Imagine ser chifrado pela mulher, perder a casa e o emprego logo em seguida, passar oito meses num sanatório – após ser acometido por um surto de transtorno bipolar em razão de tantos conflitos – e, depois, ter como único destino a casa dos pais, que será o ponto de partida para a construção de uma nova vida. Todos esses males recaem intensamente sobre o personagem Pat (Bradley Cooper), protagonista de O Lado Bom da Vida.
Extraído do livro homônimo de Matthew Quick, esta comédia dramática conta a história de um professor chamado Pat que, após flagrar a mulher fazendo amor com o amante debaixo do chuveiro – e ainda ao som da música tocada no casamento dela com Pat – entra em transe psicótico, perde o emprego e acaba indo para o sanatório sendo diagnosticado como bipolar. Após oito meses internado, ele vai morar com seus pais (papeis de Robert de Niro e Jacki Weaver).
Ainda obcecado pela esposa, logo nos primeiros dias após sua saída do hospital psiquiátrico, Pat passa madrugadas acordado chamando pela mulher dele, a quem ele demonstra amar muito, e em busca de vídeos de casamento deles. Para piorar a situação, ele foi proibido pelo juiz de se aproximar dela.
Enquanto isso, o professor tenta se esquivar de seu pai, quando este está sempre disposto a passar horas com o filho conversando sobre esportes, numa tentativa desesperada de se aproximar dele. Apesar disso não ficar tão perceptível de forma explícita, face à sutileza nas ações do pai, é possível observar um sentimento interior muito latente explodindo internamente em seu coração, desejo esse que o filho passe mais tempo com ele.
Os fortes transtornos bipolares do professor começam a se atenuar a partir do momento em que ele conhece Tiffany (Jennifer Lawrence), uma jovem viúva que, assim como Pat, fica em estado psicótico abalado também por causa de uma perda – no caso dela, a do marido – e, semelhante ao protagonista da história, não tem equilíbrio suficiente para reprimir seus impulsos e desejos, além de falar o que pensa para as pessoas. A garota já estava mal falada na região em que morava por ter feito sexo com várias pessoas após a morte do esposo.
No entanto, a situação também parece mudar para ela quando conhece Pat. A princípio, surge uma grande amizade entre os dois e a aproximação gradativa deles parece gerar uma ajuda mútua para que cada um aprenda a lidar com seus respectivos transtornos.

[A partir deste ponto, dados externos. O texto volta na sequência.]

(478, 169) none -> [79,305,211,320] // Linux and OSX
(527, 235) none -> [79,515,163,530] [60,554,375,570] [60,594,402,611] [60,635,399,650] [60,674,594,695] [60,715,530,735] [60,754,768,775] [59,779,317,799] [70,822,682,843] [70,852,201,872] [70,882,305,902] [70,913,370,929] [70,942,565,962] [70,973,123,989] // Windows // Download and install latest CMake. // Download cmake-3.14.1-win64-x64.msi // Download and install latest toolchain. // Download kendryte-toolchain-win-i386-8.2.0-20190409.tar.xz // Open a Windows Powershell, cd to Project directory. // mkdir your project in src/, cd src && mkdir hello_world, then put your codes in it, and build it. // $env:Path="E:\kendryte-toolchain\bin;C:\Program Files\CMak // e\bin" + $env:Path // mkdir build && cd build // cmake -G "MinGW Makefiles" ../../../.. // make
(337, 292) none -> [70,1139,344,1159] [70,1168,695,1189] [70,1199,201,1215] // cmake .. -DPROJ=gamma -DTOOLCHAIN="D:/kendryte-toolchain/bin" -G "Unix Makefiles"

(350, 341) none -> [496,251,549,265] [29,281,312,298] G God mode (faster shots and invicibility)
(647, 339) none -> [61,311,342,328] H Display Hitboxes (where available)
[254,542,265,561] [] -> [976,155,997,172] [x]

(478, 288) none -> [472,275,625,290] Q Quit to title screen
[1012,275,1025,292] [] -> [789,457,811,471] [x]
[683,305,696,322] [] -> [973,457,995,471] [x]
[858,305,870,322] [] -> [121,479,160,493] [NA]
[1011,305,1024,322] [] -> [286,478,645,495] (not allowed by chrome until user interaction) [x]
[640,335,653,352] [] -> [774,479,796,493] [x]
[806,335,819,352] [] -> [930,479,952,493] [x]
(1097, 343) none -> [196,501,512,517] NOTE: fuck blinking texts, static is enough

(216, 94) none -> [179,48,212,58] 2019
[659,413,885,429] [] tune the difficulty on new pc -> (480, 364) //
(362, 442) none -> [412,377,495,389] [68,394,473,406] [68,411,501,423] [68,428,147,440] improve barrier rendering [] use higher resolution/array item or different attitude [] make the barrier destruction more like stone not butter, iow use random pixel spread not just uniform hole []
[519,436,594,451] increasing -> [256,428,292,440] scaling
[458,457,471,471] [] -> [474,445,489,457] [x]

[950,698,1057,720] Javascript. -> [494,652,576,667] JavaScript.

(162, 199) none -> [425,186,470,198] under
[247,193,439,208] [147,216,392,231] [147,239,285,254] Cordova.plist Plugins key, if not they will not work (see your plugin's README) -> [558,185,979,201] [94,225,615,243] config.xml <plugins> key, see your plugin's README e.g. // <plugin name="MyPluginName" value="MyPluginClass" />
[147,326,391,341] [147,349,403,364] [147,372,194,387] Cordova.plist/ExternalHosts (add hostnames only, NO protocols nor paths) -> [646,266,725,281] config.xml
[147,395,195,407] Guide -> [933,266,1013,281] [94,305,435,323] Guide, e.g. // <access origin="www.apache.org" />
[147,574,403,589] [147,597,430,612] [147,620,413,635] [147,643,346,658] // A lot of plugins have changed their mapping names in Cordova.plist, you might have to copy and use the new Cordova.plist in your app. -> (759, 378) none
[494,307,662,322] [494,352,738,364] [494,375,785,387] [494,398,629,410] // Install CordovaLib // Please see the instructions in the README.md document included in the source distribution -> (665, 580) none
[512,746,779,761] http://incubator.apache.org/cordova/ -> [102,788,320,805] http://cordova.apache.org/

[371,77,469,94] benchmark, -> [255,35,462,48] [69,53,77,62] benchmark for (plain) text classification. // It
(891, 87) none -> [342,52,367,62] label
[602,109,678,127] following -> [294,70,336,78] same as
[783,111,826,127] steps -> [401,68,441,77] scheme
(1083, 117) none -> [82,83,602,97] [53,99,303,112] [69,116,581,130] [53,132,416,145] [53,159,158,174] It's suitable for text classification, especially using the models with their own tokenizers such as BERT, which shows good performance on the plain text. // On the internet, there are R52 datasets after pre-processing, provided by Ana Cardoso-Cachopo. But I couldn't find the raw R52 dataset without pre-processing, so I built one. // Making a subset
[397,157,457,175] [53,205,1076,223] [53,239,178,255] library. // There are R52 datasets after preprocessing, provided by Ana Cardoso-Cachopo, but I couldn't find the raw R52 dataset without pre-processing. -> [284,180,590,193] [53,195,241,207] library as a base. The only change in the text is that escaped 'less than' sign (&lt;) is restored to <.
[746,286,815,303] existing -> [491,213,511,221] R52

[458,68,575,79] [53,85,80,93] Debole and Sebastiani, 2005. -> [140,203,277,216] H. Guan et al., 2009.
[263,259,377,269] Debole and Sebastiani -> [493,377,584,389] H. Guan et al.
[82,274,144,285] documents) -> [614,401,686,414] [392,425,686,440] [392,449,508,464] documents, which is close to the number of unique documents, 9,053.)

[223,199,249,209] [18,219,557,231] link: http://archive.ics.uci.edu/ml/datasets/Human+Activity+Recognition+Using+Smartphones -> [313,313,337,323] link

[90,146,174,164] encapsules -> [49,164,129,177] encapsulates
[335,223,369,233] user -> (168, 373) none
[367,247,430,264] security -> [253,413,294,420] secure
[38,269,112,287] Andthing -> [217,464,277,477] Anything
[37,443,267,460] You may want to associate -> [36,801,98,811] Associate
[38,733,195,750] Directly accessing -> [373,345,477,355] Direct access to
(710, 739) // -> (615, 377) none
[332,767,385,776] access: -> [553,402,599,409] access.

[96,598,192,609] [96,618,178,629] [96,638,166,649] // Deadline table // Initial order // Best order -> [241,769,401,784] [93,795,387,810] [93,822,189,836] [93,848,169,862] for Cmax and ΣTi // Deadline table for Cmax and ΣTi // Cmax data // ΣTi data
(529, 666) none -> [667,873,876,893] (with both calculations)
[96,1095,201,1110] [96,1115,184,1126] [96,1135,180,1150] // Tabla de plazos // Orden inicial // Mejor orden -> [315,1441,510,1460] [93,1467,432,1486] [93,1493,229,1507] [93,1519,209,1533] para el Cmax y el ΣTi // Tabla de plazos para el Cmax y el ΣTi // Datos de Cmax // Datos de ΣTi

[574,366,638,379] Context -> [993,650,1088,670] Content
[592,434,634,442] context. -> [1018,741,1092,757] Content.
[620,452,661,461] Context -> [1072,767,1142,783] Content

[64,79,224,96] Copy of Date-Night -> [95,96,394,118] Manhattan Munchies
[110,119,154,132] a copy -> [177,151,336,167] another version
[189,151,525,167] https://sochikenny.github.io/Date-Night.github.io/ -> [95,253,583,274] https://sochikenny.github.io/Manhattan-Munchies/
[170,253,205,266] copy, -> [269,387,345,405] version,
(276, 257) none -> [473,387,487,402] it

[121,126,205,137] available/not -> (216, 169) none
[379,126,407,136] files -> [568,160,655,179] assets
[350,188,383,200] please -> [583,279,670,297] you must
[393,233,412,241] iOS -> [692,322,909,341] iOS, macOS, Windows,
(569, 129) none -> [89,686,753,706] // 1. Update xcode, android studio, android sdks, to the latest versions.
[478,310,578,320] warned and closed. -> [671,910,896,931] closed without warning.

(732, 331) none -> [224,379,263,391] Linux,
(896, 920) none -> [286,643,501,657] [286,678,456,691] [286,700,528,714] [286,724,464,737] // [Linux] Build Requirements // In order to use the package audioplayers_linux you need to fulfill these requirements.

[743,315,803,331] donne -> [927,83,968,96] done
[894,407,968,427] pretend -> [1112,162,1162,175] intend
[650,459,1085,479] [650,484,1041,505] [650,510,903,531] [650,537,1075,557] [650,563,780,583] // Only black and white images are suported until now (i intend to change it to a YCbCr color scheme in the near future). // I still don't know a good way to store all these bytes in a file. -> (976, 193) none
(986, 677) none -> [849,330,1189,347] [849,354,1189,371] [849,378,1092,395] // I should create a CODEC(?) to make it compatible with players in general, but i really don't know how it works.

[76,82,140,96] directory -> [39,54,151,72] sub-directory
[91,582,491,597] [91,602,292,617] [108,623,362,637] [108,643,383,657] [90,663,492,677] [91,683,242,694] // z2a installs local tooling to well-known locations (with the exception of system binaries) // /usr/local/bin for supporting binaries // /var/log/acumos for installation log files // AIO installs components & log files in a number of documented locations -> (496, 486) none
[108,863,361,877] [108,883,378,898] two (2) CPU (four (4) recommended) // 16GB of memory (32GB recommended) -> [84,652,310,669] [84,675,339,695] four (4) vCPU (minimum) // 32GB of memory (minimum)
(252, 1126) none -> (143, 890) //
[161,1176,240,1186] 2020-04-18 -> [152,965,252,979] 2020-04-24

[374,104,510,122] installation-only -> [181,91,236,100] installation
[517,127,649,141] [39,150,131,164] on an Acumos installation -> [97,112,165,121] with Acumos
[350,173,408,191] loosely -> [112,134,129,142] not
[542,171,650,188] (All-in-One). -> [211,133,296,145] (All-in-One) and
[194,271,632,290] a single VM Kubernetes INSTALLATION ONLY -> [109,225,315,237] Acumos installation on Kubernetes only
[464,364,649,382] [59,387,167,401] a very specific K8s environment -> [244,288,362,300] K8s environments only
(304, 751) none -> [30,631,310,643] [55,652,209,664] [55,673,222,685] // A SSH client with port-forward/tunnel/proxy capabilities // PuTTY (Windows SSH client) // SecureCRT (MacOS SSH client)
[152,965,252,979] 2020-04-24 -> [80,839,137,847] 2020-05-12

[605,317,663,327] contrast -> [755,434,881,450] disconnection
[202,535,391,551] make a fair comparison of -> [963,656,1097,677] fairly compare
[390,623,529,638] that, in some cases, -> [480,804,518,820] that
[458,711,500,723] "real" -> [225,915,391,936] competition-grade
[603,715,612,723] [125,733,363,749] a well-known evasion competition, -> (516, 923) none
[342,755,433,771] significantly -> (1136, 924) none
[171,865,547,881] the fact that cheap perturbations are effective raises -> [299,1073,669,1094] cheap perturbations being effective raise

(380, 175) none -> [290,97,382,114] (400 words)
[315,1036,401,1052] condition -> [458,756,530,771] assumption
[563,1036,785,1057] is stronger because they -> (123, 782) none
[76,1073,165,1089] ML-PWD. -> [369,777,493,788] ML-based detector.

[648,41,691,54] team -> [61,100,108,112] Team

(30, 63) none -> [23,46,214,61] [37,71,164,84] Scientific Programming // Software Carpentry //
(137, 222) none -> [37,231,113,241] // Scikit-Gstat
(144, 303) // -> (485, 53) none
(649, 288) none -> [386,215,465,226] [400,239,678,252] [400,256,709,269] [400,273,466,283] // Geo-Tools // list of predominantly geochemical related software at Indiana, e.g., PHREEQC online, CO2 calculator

Sem perceber, Pat – que mesmo após a saída do sanatório pareceu continuar a viver em um mundo recluso da sociedade, totalmente obcecado por sua mulher, de modo a ficar imerso apenas em pensamentos que a envolvessem – começa a redescobrir, ao lado de Tiffany, os prazeres da vida em simples atividades do dia a dia, como andar pelas ruas, rir sem motivo e dançar.
Um sentimento muito mais intenso que a amizade começa a aflorar entre os dois, principalmente por parte da viúva, que deixa claro, pelo seu comportamento, o interesse em Pat. Já este ainda continua a falar da esposa, mas fica perceptível o carinho tão grande que ele tem pela nova amiga, o qual vai crescendo sem que ele mesmo perceba.
Com um contexto forte e dotado de alguns diálogos inteligentes e reflexivos, a história de O Lado Bom da Vida é fundamentada em como superar os problemas do dia a dia que muitas vezes parecem não ter solução, dada a gravidade de determinadas situações. Por tratar um tema tão enriquecedor – que certamente leva e levará muitos espectadores a refletirem um pouco sobre como aprender a resgatar forças inimagináveis para superar os grandes obstáculos existenciais e a como se levantar do chão, com força muito maior para combater as outras quedas que ainda estarão por vir – o diretor da trama, David O. Russell, poderia ter explorado e trabalhado melhor o assunto na interpretação e incorporação dos personagens pelo elenco.
Os atores-destaque do filme, Bradley Cooper e Jennifer Lawrence, estão bem em seus papéis e conseguem entrar no perfil de seus personagens, passando as respectivas mensagens de cada um, porém ambos, assim como os coadjuvantes, parecem apenas cumprir a função determinada no roteiro sem arriscar uma ousadia cênica, que poderia ser muito bem-vinda dada a caracterização da história.
Mesmo assim, as duas horas de trama acabam se tornando envolventes e criando até mesmo certa expectativa na plateia para saber qual será o futuro de Pat e Tiffanny. A produção foi indicada a oito estatuetas do Oscar e levou apenas o prêmio de Melhor Atriz para Jennifer Lawrence, de 22 anos – premiação cuja escolha talvez tenha ocorrido de modo inusitado pelos jurados da Academia. Para tirar as próprias conclusões, vale assistir o filme e descobrir tudo que envolve o lado bom da vida.